Generally, I connect pin 1 to chassis via a 0.1uF cap (as close as possible) and a 100R to audio ground (0v). Audio ground is hard-wired to chassis in one place.
But I really think the problem lies somewhere else.
 
60Hz or 120Hz hum?

If there's no 60Hz present, it means the power supply isn't filtered properly.

If it's 60Hz, it could be ps transformer radiating inside the chassis.
Or bad (AC!) filament layout.
There could still be a ground loop, like multiple connections from case to audio ground.

I always ground at pin 1 in/out and I've never had any noise/ground issues.
 
This is why I come here.  Thanks, gang.

My first thought was heaters, but got to talking with my audio engineer and...

The primary culprit is 60 hz, with a 290hz (?!) following.

Right now I have AC heaters with (2) 100R to ground.  Should I go DC or something else?  I have a toroidal PT.  Gain doesn't effect hum level: it's fixed.  Small, but fixed.
 
To rule out a filament hum problem, disconnect the AC filaments and heat the tubes with a lantern battery.  Batteries don't hum.  AC filaments run close and parallel to signal paths can cause 60Hz hum.  AC filaments can be acceptable, the trick it to keep them up and completely away from audio paths. This box was supposed to have a DC supply (note the unused turrets and chassis holes) but I never bothered because it's hum free with AC filaments.  With tube circuits, layout is king.

BPP-05.jpg

 
schmidlin said:
This is why I come here.  Thanks, gang.

My first thought was heaters, but got to talking with my audio engineer and...

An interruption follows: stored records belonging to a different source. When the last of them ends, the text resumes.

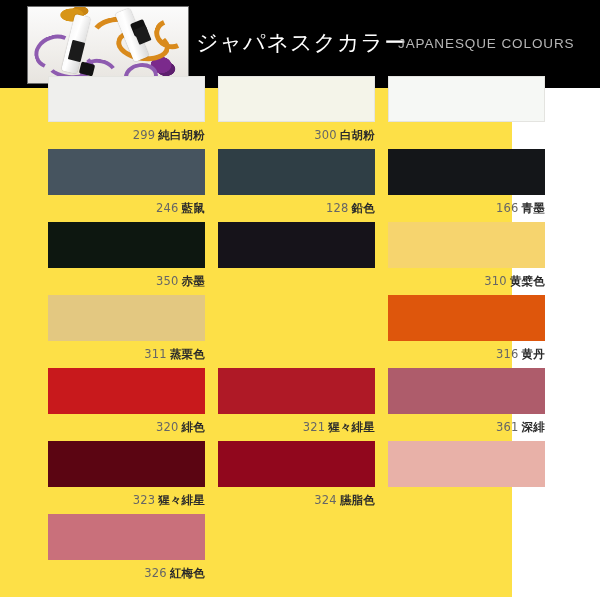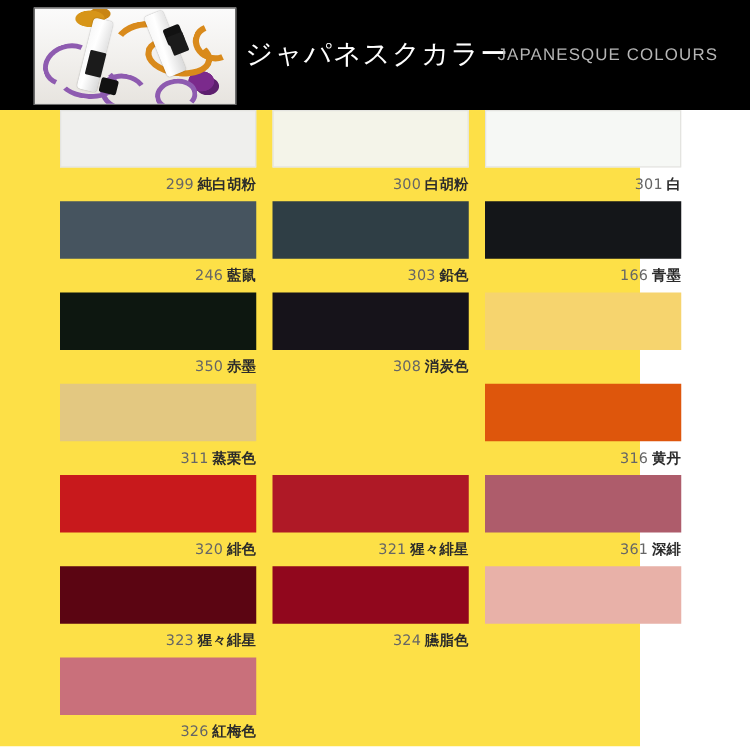"299 純白胡粉" .grid { top: 88px -> 76px }
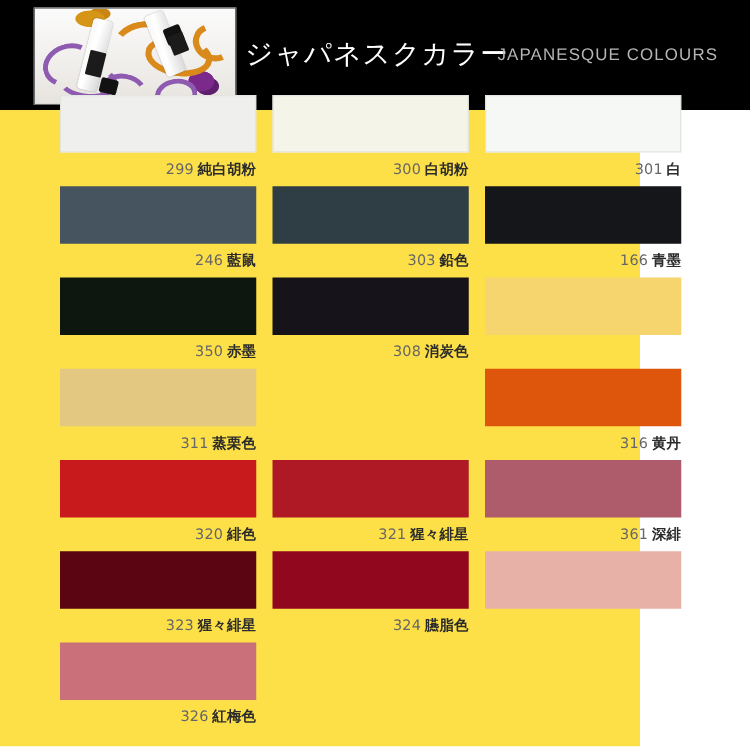"301 白" div.caption { html: <div><span>301</span><span>白</span></div> -> none }
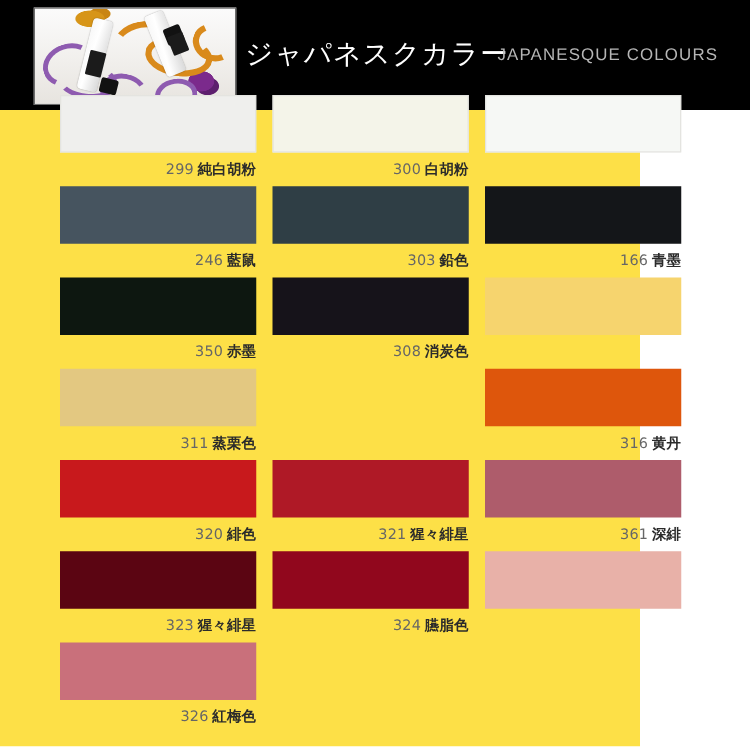"303" span.num { text: 303 -> 128 }
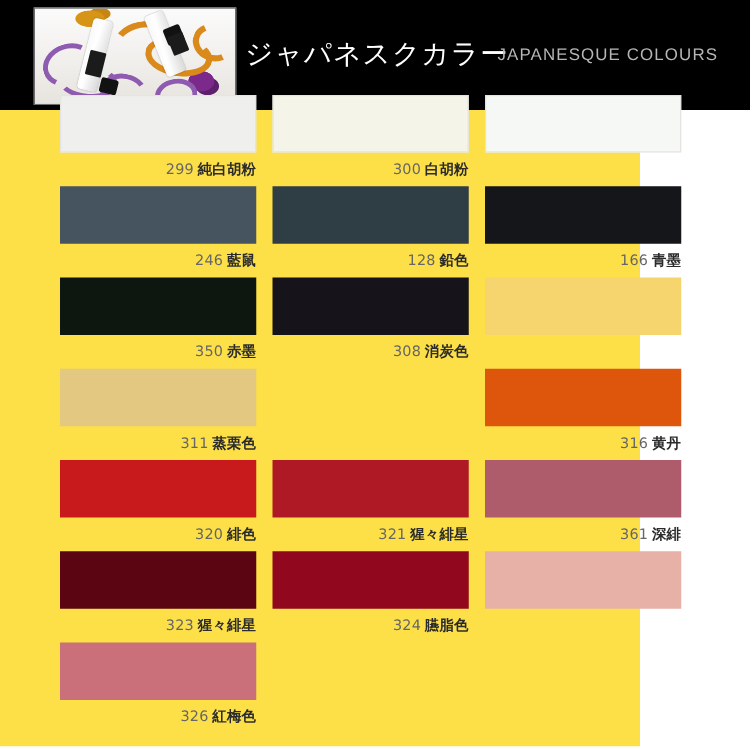"308 消炭色" div.caption { html: <div><span>308</span><span>消炭色</span></div> -> none }
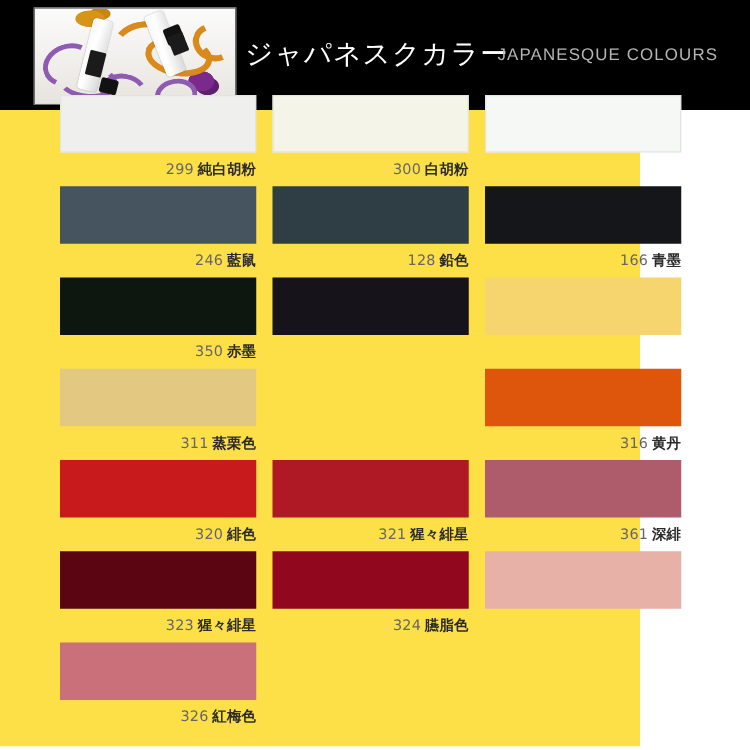"310 黄檗色" div.caption { html: none -> <div><span>310</span><span>黄檗色</span></div> }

The primary culprit is 60 hz, with a 290hz (?!) following.

Right now I have AC heaters with (2) 100R to ground.  Should I go DC or something else?  I have a toroidal PT.  Gain doesn't effect hum level: it's fixed.  Small, but fixed.

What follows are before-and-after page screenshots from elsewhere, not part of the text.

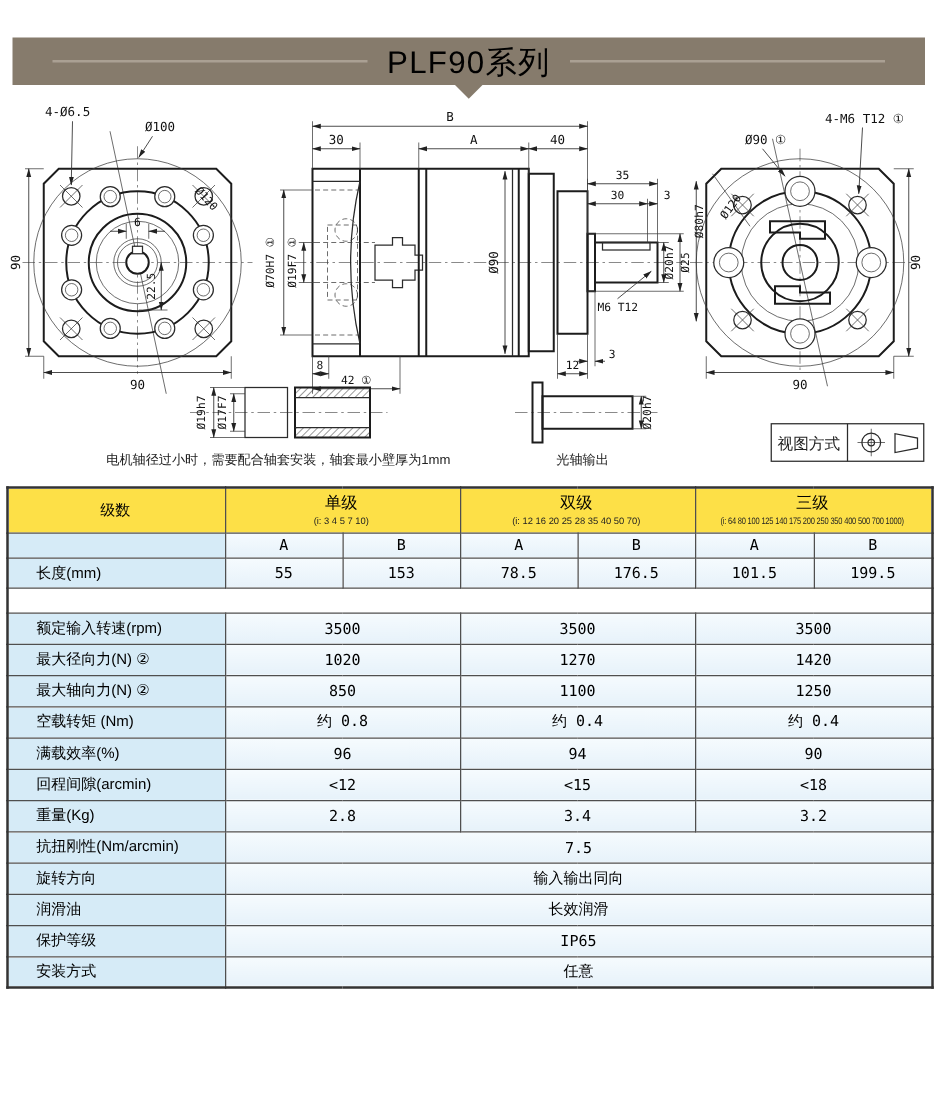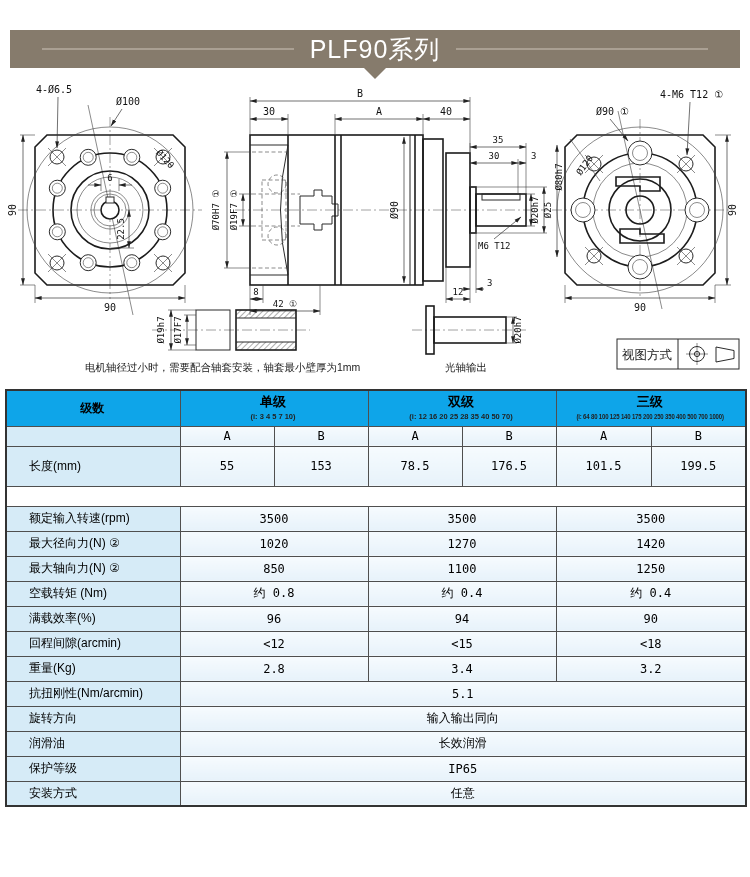"PLF90系列" .header-title { color: #ffffff -> #000000 }
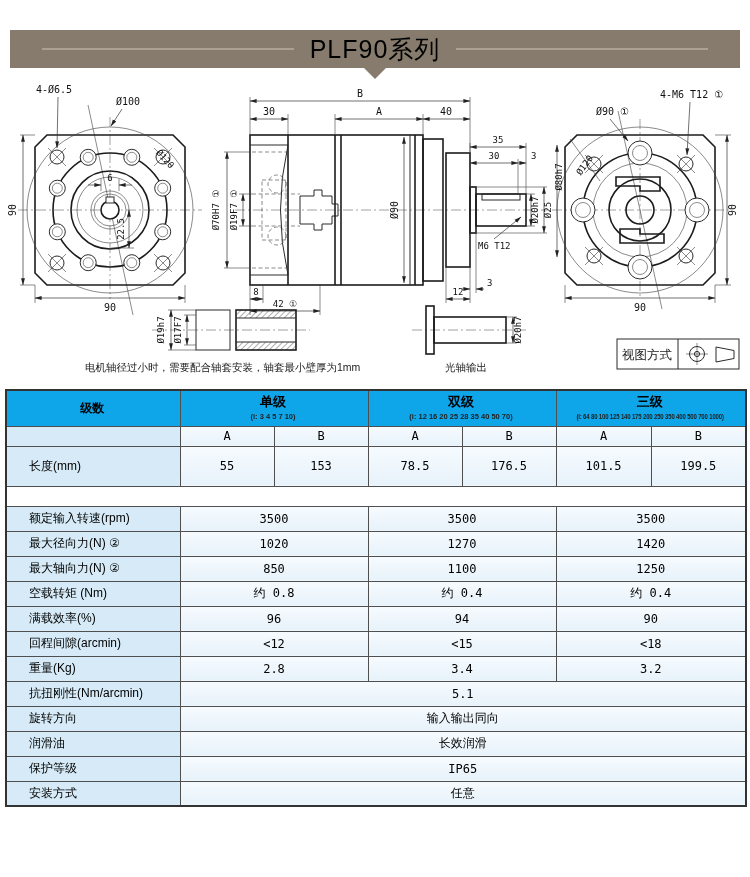"级数" .spec-table td.lblc { background: #0ea5e9 -> #fde047; font-weight: bold -> none }
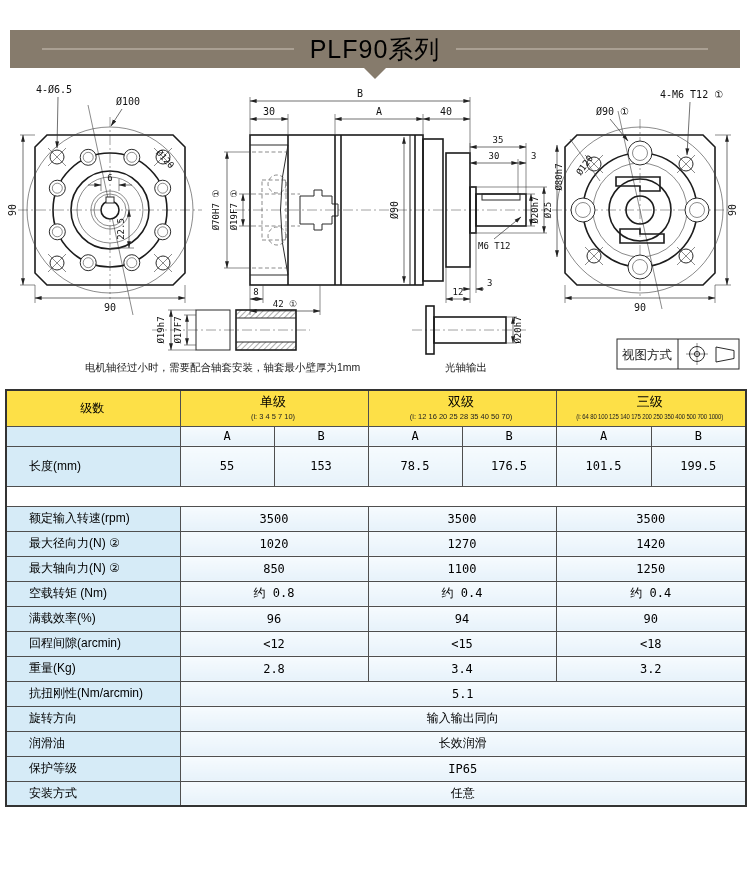"长度(mm)" .spec-table tr.len td { height: 40px -> 24px }
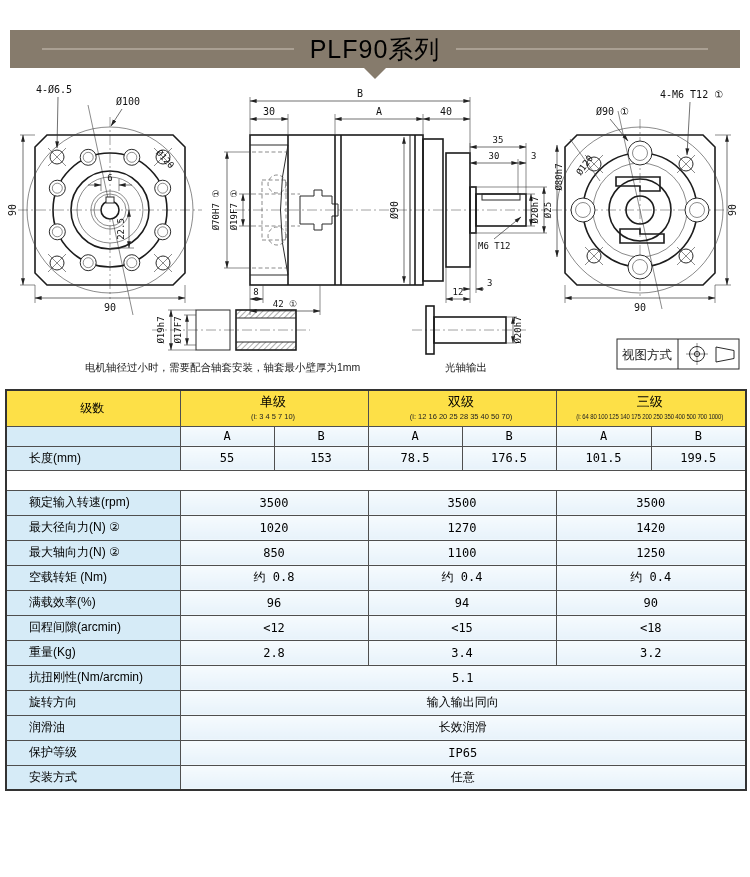"5.1" td.val { text: 5.1 -> 7.5 }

The last heater related problem I had wound up requiring a hum balance pot + an elevated CT 'float'(like Pultec EQP1 PS) to give lowest hum.  The PT had a CT but evidently the balance between the windings was far enough off to require the pot.

Always chance that the PT field is getting into the input  or output transformer if on the same chassis. That's easy enough to catch since the hum will appear immediately with AC power up vs after warm up.

Have you tried to isolate it to a stage via grid and plate grounding?

I'd exhaust all else then try and test with DC if possible before major surgery.  I've started making a habit of keeping my AC filament wiring polarity DC correct on bigger projects in case it comes down to that.